As I eat my meal, I continually mention to a friend of mine that this is the most relaxed I have been made to feel in the lead up to a show beginning, considering that the layout suggests audience participation may play an integral part. The atmosphere is so, that both the cast and the audience are all on the same level, there isn’t a hierarchy. I wonder, however, whether a trick has been missed, and the owner of the business could have been the one handing out the food, allowing for a greater chance of audience interaction?
All characters make comical entrances, most noted is Urbain Hayo‘s low maintenance Stephen. His continual attempts to woo fast food assistant Jade fall flat, however the audience secretly root for him. Major Singh‘s flamboyant Adesh and Juliet Okotie‘s brazen Jade hilariously compliment one another, their levels of hierarchy within the establishment well and truly pushed aside as their friendship overpowers. Alexander Theo‘s Jamie comically embodies the new gentrified East Londoner, a young, middle class arty type who envisions a hippy-esque future whilst Nicola Maisie Taylor‘s sharply dressed Sophie constantly judges all around her. Driven by a superiority complex, she slowly alienates those that are around her with her thoughts.
Ray Sessay‘s withdrawn Kai appears anchored by a deep sorrow, an ex soldier, he lives day by day silently suffering with Post Traumatic Stress Disorder. This is a very important issue that is addressed, however its exploration is not thorough enough, and I’m therefore not left moved, even though I know I should be. This also applies to all of the other protagonists, themes such as challenging stereotypes, sexuality and political correctness are all brought up, however the presentation of these themes come across as being preached about rather than subtly being discovered.
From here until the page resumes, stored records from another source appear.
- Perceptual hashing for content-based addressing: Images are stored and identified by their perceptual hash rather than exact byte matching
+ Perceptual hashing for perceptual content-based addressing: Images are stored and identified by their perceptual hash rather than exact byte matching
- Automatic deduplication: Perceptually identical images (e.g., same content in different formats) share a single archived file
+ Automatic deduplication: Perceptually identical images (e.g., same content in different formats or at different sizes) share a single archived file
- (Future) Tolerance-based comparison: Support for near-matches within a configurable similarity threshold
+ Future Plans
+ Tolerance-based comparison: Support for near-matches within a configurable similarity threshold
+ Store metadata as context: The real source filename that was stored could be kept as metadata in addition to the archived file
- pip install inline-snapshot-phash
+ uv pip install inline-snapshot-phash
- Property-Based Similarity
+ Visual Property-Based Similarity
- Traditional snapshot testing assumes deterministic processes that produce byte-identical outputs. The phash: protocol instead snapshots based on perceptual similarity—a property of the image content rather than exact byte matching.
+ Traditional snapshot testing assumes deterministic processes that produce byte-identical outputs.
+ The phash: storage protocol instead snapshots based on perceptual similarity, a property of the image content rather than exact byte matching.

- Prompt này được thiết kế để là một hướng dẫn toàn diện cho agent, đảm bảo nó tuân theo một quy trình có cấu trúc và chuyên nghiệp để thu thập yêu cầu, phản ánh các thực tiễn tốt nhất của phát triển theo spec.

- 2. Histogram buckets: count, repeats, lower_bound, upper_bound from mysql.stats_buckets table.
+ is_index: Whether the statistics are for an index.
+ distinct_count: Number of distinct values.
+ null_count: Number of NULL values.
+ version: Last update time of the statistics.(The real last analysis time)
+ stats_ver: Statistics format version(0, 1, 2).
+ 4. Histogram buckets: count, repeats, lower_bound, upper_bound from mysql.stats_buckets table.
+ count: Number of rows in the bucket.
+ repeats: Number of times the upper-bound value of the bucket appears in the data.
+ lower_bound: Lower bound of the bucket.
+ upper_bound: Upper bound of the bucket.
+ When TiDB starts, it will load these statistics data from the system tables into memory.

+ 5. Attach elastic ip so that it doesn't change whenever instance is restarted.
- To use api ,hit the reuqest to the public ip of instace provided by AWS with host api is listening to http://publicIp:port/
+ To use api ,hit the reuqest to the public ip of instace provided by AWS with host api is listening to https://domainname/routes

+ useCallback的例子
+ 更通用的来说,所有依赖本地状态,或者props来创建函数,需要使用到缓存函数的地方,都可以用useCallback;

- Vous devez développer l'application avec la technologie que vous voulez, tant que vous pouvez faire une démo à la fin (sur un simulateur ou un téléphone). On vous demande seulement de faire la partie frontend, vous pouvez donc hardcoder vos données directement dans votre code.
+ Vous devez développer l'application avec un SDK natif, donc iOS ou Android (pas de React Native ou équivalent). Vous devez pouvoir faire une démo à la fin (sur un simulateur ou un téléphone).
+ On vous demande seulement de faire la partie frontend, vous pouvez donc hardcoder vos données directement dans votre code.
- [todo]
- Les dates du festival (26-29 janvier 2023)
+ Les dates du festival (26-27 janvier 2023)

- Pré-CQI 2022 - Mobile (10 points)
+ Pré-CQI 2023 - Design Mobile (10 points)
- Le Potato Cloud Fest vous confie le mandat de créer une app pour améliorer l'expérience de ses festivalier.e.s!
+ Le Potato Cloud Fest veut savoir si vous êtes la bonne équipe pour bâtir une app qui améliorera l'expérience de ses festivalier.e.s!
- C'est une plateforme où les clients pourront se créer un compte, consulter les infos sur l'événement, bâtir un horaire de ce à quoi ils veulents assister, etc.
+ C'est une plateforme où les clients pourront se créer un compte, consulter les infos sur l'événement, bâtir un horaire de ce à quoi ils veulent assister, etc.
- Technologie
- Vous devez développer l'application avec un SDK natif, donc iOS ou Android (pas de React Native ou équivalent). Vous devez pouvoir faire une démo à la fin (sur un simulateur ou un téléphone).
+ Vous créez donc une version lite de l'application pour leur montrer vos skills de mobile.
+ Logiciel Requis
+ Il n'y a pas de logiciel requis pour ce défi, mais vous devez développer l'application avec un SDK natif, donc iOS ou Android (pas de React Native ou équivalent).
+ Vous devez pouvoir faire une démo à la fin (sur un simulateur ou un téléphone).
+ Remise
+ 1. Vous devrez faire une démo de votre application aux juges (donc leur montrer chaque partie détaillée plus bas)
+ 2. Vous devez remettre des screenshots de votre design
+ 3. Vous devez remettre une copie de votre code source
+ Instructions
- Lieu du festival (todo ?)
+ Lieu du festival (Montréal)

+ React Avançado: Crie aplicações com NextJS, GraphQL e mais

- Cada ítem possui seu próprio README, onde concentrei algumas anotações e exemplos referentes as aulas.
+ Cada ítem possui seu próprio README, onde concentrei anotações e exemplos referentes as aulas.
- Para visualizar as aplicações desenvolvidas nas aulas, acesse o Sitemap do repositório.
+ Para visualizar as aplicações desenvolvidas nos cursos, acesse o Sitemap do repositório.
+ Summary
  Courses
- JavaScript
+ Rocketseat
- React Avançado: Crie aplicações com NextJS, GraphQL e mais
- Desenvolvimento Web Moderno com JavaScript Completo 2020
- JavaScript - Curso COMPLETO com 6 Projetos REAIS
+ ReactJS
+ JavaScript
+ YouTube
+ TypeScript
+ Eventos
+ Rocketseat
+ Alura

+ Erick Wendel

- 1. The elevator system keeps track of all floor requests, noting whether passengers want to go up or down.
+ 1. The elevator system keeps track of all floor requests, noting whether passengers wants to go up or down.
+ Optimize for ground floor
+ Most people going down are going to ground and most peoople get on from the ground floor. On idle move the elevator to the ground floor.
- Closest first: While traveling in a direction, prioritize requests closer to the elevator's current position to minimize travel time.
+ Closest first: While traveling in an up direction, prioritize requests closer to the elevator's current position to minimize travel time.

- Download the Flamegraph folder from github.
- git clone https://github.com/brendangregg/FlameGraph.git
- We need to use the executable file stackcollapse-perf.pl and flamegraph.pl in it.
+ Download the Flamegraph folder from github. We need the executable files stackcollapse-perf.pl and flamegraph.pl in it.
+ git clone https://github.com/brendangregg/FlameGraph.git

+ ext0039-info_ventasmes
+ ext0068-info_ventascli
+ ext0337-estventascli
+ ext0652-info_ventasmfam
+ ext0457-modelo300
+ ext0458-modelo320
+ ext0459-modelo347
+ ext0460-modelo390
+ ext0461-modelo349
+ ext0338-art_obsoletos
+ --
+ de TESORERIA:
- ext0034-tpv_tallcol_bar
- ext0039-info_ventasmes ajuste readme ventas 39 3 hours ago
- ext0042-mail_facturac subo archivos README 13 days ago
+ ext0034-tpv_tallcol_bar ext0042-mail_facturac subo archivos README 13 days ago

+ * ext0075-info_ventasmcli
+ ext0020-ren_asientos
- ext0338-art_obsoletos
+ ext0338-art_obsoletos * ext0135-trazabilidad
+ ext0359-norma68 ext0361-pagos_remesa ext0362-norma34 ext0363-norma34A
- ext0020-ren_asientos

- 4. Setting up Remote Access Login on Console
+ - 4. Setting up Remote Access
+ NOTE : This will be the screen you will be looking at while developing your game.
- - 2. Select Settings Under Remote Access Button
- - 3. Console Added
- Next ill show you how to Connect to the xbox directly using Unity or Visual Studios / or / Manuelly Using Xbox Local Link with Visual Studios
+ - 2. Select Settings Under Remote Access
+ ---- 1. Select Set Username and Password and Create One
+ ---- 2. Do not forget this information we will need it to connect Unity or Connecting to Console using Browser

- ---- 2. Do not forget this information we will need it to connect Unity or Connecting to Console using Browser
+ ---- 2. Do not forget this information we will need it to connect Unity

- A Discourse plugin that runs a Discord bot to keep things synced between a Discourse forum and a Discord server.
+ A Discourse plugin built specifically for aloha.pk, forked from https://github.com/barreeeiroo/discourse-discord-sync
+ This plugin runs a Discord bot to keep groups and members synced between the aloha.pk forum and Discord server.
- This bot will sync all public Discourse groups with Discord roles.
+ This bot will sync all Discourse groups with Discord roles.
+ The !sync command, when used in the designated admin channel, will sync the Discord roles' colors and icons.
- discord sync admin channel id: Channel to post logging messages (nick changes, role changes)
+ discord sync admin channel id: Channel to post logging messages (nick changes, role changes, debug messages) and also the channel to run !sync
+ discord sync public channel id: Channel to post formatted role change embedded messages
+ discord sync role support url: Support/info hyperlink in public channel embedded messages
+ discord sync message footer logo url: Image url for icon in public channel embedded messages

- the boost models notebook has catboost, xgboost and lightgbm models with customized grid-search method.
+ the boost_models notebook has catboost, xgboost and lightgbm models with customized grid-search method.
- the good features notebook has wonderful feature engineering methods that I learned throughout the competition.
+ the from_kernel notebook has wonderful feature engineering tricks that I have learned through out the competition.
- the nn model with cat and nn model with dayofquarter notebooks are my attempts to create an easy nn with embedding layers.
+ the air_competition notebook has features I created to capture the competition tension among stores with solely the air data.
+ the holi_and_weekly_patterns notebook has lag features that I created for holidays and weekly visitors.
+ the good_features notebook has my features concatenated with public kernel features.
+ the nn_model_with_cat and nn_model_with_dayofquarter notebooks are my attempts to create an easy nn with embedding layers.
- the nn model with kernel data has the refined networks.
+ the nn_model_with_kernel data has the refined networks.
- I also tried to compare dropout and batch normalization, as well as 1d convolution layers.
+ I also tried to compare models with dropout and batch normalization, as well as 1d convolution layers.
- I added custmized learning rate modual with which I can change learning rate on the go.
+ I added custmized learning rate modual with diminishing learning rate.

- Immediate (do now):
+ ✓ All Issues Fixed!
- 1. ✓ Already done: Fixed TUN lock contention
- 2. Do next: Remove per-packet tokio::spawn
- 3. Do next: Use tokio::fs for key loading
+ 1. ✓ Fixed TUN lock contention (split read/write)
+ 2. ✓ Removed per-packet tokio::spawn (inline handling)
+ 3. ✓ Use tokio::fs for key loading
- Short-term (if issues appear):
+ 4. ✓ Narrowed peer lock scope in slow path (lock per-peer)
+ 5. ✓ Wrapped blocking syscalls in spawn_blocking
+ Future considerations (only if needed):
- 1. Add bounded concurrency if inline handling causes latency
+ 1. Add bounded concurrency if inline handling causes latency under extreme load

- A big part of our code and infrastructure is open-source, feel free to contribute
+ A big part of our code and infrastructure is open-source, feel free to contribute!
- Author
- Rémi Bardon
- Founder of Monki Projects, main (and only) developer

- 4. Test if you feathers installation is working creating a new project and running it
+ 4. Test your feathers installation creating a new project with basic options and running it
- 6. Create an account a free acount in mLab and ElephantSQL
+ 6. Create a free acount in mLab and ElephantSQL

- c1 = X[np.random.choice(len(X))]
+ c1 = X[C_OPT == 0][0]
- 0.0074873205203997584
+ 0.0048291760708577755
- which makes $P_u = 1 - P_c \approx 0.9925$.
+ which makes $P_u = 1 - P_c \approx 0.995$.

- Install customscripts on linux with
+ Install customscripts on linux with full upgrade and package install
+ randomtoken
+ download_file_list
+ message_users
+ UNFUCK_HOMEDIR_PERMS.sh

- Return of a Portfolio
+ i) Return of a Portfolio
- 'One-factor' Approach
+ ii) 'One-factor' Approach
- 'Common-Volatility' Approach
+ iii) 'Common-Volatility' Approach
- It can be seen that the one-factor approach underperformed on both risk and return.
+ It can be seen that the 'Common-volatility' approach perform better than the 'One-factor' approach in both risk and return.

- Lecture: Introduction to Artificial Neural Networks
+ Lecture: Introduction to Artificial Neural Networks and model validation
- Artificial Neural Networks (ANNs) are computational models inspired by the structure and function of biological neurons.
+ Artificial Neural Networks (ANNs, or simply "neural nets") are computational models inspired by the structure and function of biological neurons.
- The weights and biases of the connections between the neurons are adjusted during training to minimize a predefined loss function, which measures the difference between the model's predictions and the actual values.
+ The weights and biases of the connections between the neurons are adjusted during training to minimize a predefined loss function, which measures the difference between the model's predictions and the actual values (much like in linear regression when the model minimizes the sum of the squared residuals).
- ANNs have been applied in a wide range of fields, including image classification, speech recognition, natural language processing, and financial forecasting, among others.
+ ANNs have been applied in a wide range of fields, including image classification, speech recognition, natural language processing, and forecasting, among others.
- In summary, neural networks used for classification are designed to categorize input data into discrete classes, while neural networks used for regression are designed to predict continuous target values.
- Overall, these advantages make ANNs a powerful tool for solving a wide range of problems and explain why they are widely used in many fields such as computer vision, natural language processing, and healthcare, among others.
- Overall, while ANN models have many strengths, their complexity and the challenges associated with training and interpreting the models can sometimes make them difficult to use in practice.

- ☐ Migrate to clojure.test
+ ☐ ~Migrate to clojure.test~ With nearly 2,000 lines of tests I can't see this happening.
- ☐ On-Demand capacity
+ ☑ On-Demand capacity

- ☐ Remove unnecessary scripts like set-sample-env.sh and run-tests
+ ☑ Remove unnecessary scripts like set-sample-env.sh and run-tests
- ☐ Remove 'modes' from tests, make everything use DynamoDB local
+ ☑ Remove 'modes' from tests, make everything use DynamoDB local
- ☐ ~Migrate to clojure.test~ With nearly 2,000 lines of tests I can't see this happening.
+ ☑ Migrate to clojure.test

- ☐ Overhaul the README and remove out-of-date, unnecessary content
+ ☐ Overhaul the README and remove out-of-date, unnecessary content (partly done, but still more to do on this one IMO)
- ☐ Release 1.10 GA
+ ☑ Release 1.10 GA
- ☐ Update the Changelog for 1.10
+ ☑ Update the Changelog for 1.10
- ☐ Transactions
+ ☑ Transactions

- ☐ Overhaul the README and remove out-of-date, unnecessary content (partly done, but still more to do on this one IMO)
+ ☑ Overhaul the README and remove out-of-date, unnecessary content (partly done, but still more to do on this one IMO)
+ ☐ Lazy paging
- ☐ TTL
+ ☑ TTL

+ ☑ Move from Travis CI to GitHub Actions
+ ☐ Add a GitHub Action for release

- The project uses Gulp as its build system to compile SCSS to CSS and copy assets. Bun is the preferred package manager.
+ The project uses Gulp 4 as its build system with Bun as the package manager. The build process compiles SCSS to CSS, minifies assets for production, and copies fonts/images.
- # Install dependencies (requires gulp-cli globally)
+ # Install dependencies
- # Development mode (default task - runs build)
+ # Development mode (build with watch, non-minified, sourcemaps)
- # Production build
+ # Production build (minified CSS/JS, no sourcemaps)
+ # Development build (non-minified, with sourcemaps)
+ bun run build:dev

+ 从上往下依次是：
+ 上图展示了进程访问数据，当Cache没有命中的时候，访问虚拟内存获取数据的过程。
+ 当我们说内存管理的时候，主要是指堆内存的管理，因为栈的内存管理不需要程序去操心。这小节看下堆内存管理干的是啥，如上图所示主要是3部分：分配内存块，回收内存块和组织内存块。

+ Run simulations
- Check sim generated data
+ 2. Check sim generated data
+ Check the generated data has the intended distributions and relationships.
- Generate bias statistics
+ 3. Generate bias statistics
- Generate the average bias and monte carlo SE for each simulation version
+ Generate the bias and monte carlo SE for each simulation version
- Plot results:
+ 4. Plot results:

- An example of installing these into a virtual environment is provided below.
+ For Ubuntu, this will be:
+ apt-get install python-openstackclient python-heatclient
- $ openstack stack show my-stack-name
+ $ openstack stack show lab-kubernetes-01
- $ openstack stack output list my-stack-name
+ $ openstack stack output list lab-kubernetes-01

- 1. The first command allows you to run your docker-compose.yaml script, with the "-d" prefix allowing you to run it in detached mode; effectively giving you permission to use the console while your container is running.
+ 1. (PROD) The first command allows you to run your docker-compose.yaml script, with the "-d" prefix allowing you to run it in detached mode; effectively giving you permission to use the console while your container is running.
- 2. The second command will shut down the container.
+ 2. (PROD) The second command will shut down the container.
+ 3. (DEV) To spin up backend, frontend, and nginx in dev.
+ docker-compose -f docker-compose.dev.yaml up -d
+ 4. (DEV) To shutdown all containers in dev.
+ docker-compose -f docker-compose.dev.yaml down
Marcus Ellard and Lynette Linton direct a vivacious tale, an ambitious piece of theatre attempting to pinpoint many an issue, however the production needs refining. A modern twist on the classic ‘whodunnit’ genre, Chicken Palace is inventive, if you’re looking for an alternative dining experience, then this is a show for you! 3/5
Review written by Lucy Basaba.
Chicken Palace was shown at the Theatre Royal Stratford East from Wednesday 19th until Saturday 22nd August. For more information on Stratford East’s autumn season, visit here…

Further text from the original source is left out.